Front-end code edit data

—————

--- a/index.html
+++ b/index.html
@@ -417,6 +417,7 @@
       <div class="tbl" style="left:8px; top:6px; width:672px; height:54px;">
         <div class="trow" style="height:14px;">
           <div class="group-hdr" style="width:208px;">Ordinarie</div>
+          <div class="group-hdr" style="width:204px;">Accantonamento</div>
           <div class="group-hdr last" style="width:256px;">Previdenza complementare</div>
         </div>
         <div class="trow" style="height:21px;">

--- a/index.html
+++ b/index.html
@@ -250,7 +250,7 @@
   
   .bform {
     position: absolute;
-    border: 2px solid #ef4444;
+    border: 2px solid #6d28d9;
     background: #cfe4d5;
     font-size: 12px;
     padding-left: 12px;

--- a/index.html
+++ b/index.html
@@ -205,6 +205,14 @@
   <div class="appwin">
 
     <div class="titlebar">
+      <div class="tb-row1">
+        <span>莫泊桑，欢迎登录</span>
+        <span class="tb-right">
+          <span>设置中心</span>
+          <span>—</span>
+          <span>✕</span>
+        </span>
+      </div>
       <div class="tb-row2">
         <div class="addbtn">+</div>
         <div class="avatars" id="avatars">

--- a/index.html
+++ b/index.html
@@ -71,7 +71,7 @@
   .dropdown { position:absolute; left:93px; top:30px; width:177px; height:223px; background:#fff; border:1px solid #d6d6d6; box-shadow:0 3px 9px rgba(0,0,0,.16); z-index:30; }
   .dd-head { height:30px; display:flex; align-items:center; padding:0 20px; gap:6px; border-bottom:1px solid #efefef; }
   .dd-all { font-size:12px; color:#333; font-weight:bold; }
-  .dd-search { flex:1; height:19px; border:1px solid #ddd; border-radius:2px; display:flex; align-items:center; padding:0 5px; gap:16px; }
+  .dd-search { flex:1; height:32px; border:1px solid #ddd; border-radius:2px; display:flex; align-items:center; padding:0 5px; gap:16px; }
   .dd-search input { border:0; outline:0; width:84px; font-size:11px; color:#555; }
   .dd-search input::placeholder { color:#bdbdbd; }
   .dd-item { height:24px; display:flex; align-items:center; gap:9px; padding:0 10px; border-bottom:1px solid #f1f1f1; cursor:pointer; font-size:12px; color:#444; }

—————

> [Try it]: Looking through the entries, count the lines that hold the word "flex" and state that count alone.

> [Problem solution]: 4